OSHA’s Guidance indicates that all employers subject to the Respiratory Protection Standard must continue to comply and implement their written respiratory protection programs. But, due to the shortage of N95 masks, OSHA is recommending that all employers “reassess their engineering controls, work practices, and administrative controls to identify any changes they can make to decrease the need for N95 respirators. Employers should, for example, consider whether it is possible to increase the use of wet methods or portable local exhaust systems or to move operations outdoors. In some instances, an employer may also consider taking steps to temporarily suspend certain non-essential operations.”
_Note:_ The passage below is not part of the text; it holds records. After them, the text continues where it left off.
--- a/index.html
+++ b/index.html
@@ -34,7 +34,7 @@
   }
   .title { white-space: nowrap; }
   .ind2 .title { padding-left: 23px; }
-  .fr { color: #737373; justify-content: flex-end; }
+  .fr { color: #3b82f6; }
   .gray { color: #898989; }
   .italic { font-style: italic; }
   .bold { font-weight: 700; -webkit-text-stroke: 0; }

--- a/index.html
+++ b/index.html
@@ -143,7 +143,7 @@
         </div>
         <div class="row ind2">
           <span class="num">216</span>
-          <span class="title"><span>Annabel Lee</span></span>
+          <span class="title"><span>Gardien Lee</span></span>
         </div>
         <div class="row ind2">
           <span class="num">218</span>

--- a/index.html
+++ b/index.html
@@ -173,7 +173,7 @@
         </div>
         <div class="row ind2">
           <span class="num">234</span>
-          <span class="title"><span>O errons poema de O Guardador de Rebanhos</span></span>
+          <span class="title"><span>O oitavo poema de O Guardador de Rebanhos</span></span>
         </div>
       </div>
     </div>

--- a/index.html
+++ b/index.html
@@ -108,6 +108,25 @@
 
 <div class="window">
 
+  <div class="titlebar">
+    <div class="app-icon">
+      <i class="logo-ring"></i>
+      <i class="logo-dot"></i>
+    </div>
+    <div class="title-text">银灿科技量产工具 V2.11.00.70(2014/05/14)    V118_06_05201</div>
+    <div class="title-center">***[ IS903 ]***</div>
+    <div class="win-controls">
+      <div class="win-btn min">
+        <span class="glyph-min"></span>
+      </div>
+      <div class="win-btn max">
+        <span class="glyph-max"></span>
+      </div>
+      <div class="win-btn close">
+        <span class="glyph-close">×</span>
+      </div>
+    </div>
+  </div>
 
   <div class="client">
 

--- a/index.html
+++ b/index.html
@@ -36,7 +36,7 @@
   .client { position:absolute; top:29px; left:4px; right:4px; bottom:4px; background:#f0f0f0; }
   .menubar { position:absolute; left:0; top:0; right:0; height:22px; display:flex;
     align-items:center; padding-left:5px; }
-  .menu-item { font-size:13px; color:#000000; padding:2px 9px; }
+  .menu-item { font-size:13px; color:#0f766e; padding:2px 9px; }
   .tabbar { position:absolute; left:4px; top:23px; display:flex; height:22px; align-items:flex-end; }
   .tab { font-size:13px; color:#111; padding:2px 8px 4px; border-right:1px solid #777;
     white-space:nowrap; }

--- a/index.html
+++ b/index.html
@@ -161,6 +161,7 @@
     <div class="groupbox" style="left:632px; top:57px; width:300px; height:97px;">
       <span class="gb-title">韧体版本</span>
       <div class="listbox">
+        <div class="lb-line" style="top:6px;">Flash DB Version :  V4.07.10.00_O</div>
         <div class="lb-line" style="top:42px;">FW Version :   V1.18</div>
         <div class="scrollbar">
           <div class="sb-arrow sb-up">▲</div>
Additionally, OSHA’s Guidance details a number of steps employers can take to safeguard their employees during the potential N95 shortage, including: (1) utilizing alternatives to N95 masks that provide equal or greater protection (e.g., N99, R95, P100); (2) extending the use and allowing for the reuse of N95 masks; and (3) where N95 masks are unavailable, using N95 masks that are beyond their shelf life. In the Guidance, OSHA prescribes specific requirements for implementing each of these alternatives. Therefore, it is essential that employers carefully review the Guidance to ensure that any changes instituted in the workplace conform to the Respiratory Protection Standard and Guidance, and are effectively communicated to employees.